In 2018, CAST did some user research with charities that were starting out with digital. It showed that the individuals involved in this work (‘digital leads’) often felt lonely in their organisations and wanted to bounce ideas off others who were doing similar things. They often struggled to attend traditional networking events and wanted more flexible ways of meeting people.

A trial was set up to connect people in the charity sector working in digital for a chat (inspired by a Nesta experiment). The only thing they needed in common was an interest in digital. Every two months, CAST matched two peers on email and asked them to meet for a coffee: virtually or in real life. (Since the start of the pandemic, it’s virtual-only and will stay this way until further notice.)

The Coffee Connections website

Recipe status

This recipe has been in use since May 2018.

We are not sharing this recipe as the perfect solution to a problem, but we believe CAST’s learnings could be very useful to other organisations.

Users and needs served

  • As a nonprofit digital lead, I need a flexible way to meet others who are in a similar situation to me.
  • As a nonprofit digital lead, I need to learn how others are making progress with digital in their organisations.
  • As a nonprofit digital lead, I need to get external feedback on my ideas about digital.
  • As a nonprofit digital lead, I need to know if others are working on similar projects.

Software and tools used


Typeform is an online tool to collect data, using forms and surveys.

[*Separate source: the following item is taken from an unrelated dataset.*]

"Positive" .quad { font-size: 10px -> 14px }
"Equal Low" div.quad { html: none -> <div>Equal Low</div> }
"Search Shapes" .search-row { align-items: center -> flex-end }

CAST uses Typeform for participants to sign up and take part in Coffee Connections.


~£21.50 per month, which becomes cheaper when you pay for a year upfront. They also have a 25-40% charity discount for nonprofit organisations.

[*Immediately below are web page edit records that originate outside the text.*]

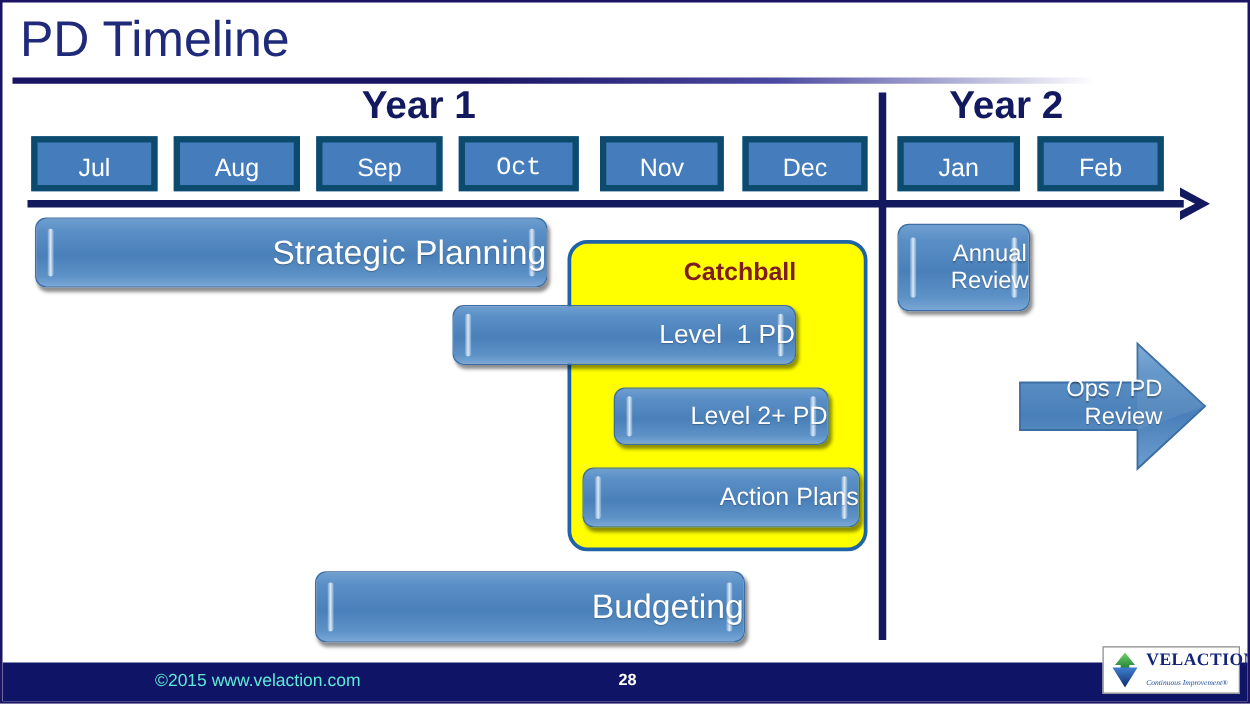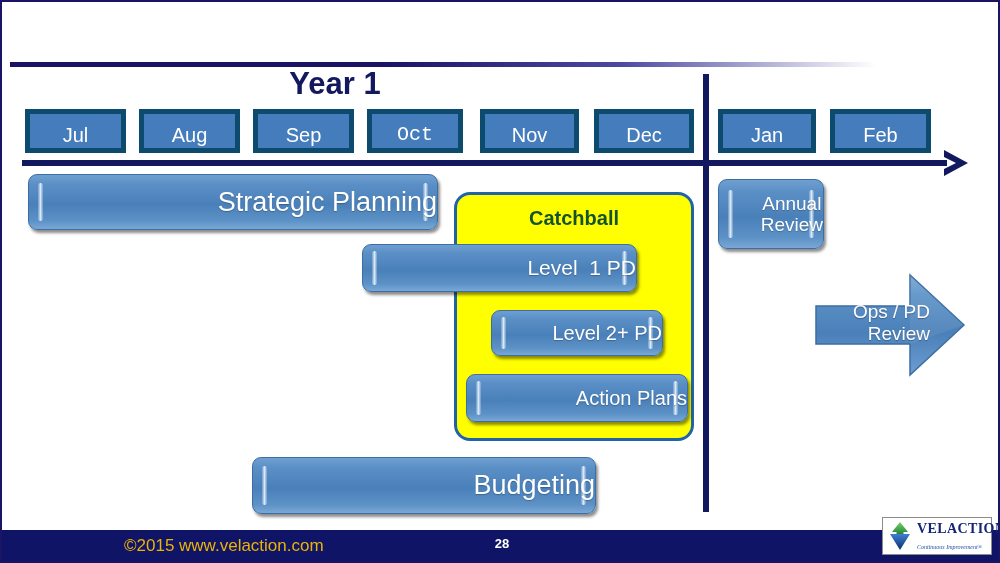"PD Timeline" div.title { html: none -> <div>PD Timeline</div> }
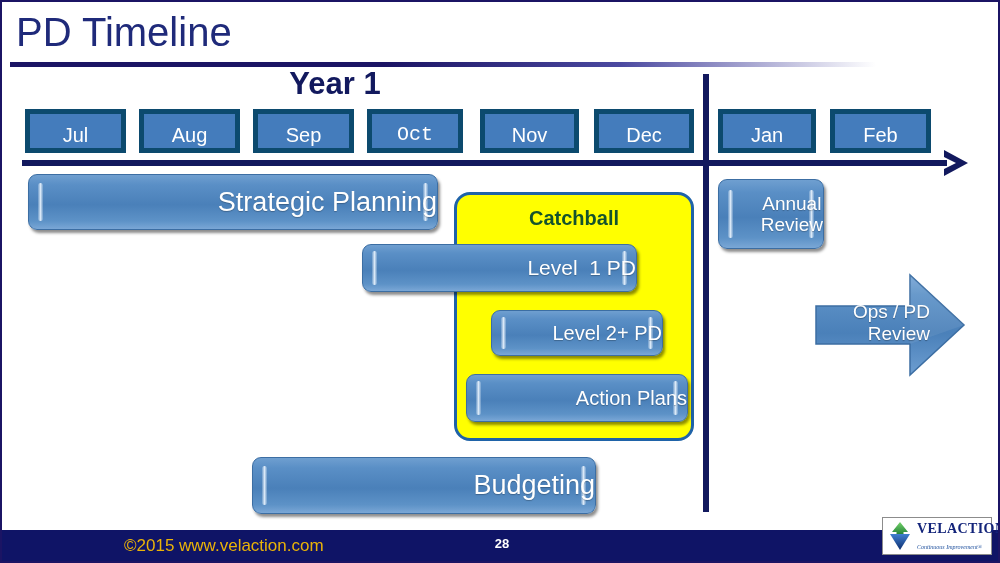"Year 2" div.year-label { html: none -> <div>Year 2</div> }
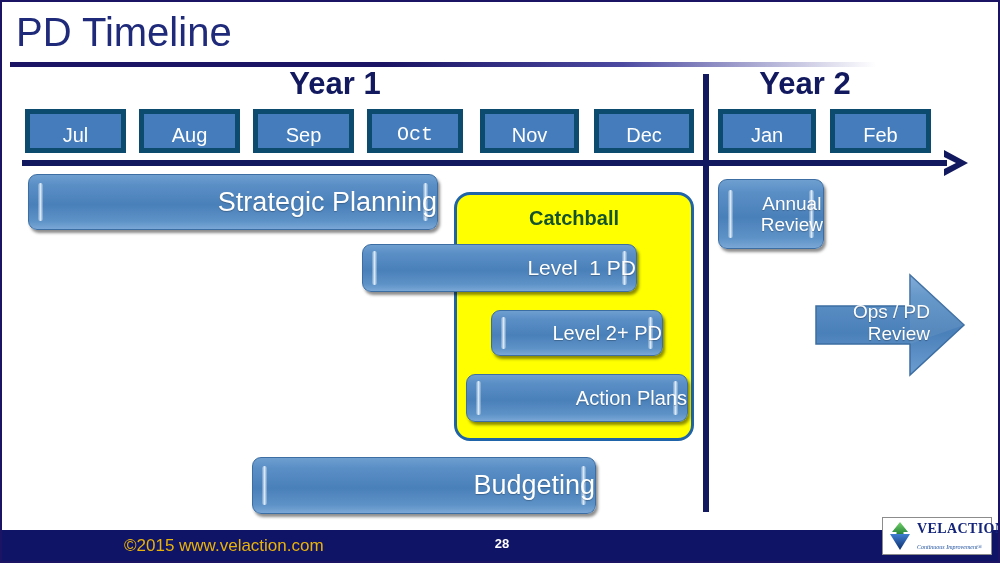"Catchball" #catchball-title { color: #14532d -> #7f1d1d; padding-left: none -> 18px }
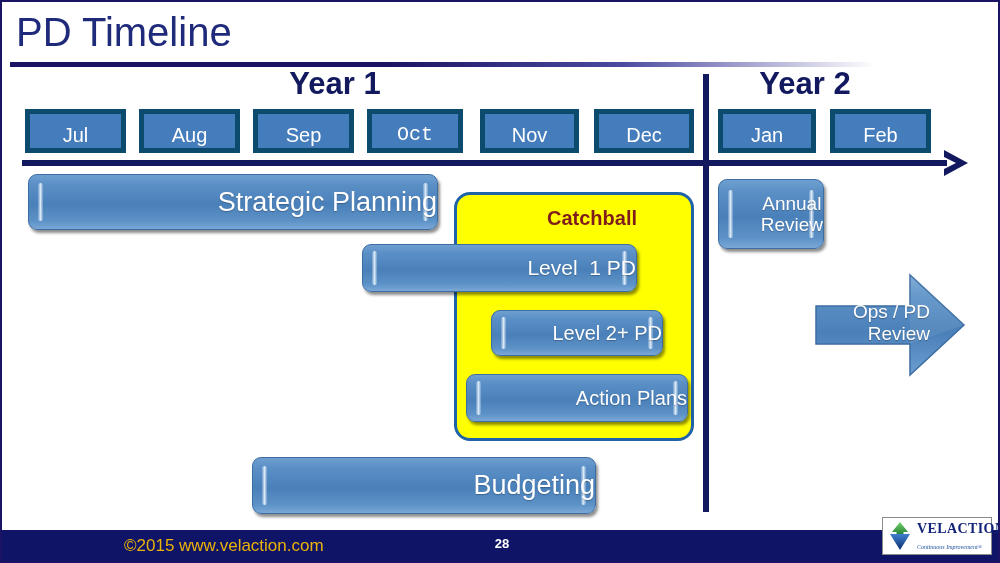"©2015 www.velaction.com" #footer-copyright { color: #eab308 -> #5eead4; font-size: 17px -> 14px }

Very intuitive tool to set up and get live quickly. Easily customisable to suit your organisation’s branding, with templates you can copy and edit.

It’s worth testing to make sure your Typeform design and set up is accessible, as their forms haven’t been fully tested in some cases (for example, for Typeforms embedded in a web page or chat).

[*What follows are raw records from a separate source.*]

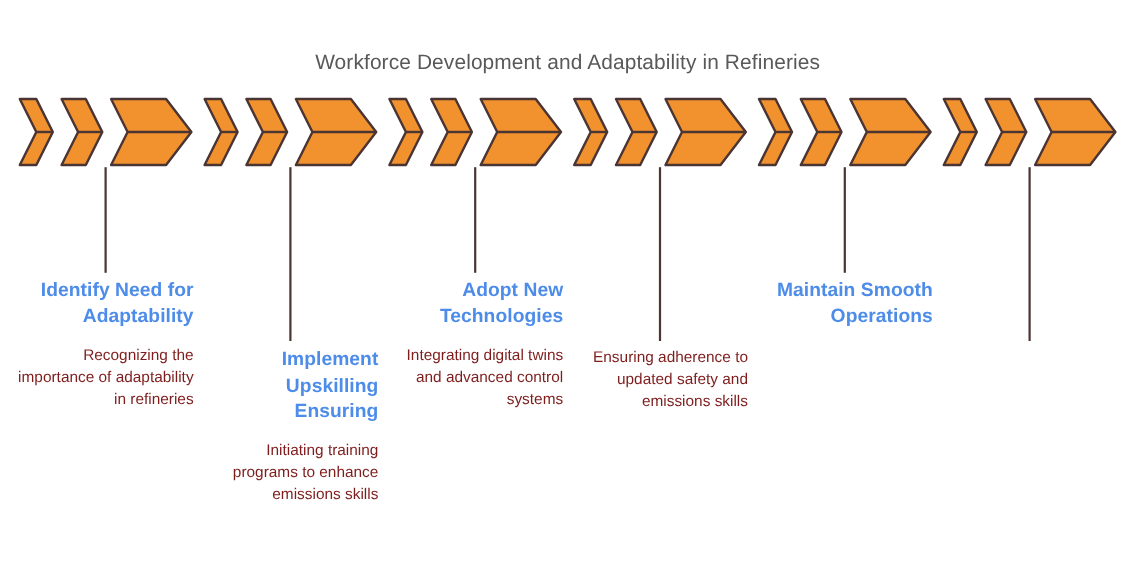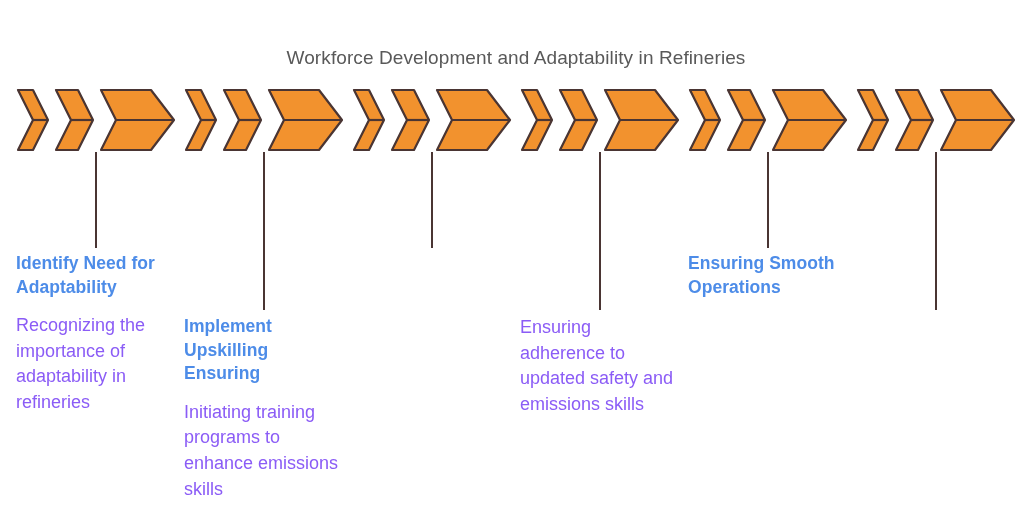"Identify Need for Adaptability" .textblock { text-align: left -> right }
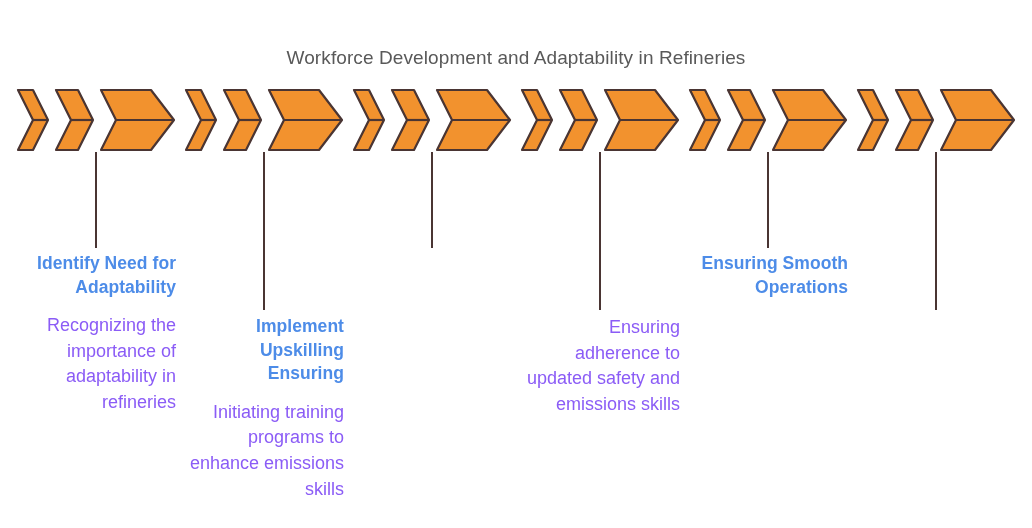"Adopt New Technologies" div.textblock { html: none -> <div> <p>Adopt New Technologies</p> <p>Integrating digital twins and advanced control systems</p> </div> }
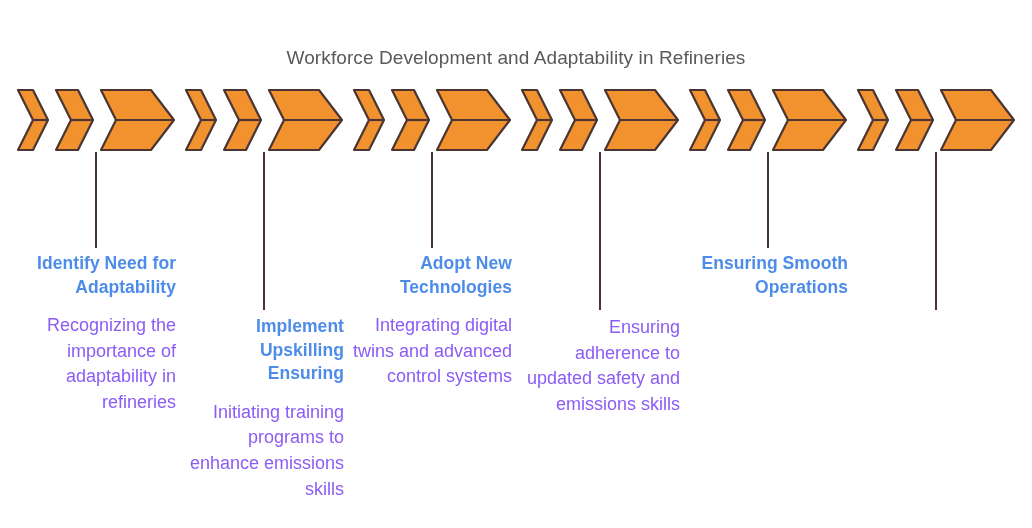"Ensuring Smooth Operations" p.step-heading { text: Ensuring -> Maintain }
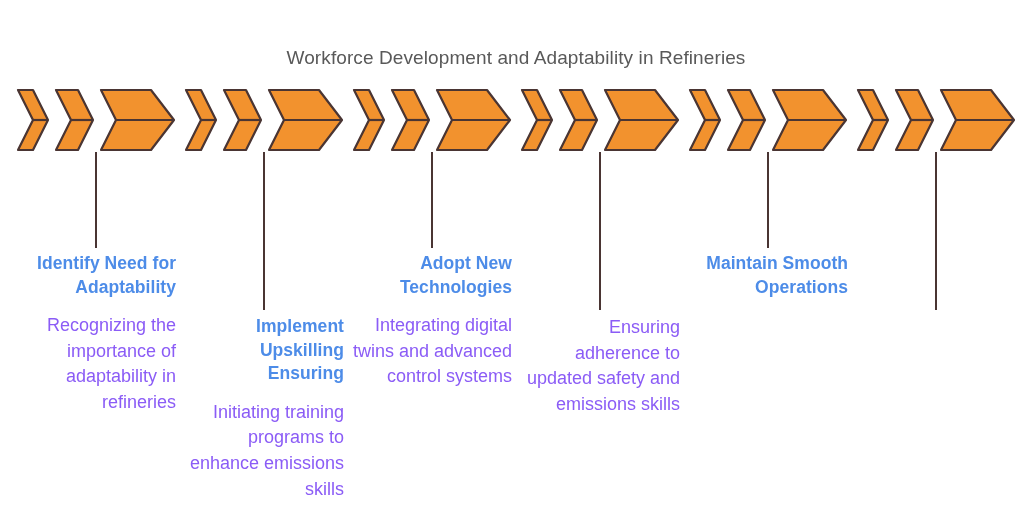"Recognizing the importance of" .step-desc { color: #8b5cf6 -> #7f1d1d; font-size: 18px -> 14px }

A tool to store and collaboratively edit software and data. CAST uses it to store the user data when people sign up as well as the code that creates the matches between participants.


There is a free option for teams and developers, which includes unlimited repositories and contributors.

If you need more space, there are paid for options:

Team ($4/month/user); Enterprise ($21/month/user).


GitHub can be used for lots of different things, ranging from very technical (writing and merging code) to less technical (it can be used as a project management tool and to store project or product documentation). It can be a bit intimidating to begin with but there are lots of tutorials out there if you’re interested in learning more. That said, it’s worth getting help from a developer to get it up and running.


Directus is a database management tool. It allows non-technical users to manage data without having to access the raw database.


There is a free option for teams and developers, which includes unlimited database tables and records, as well as users - but doesn’t include hosting.

If you need hosting and other features, there are paid for options:

On-demand Cloud ($49 for first six months, then $99 after that); Enterprise Cloud (custom price).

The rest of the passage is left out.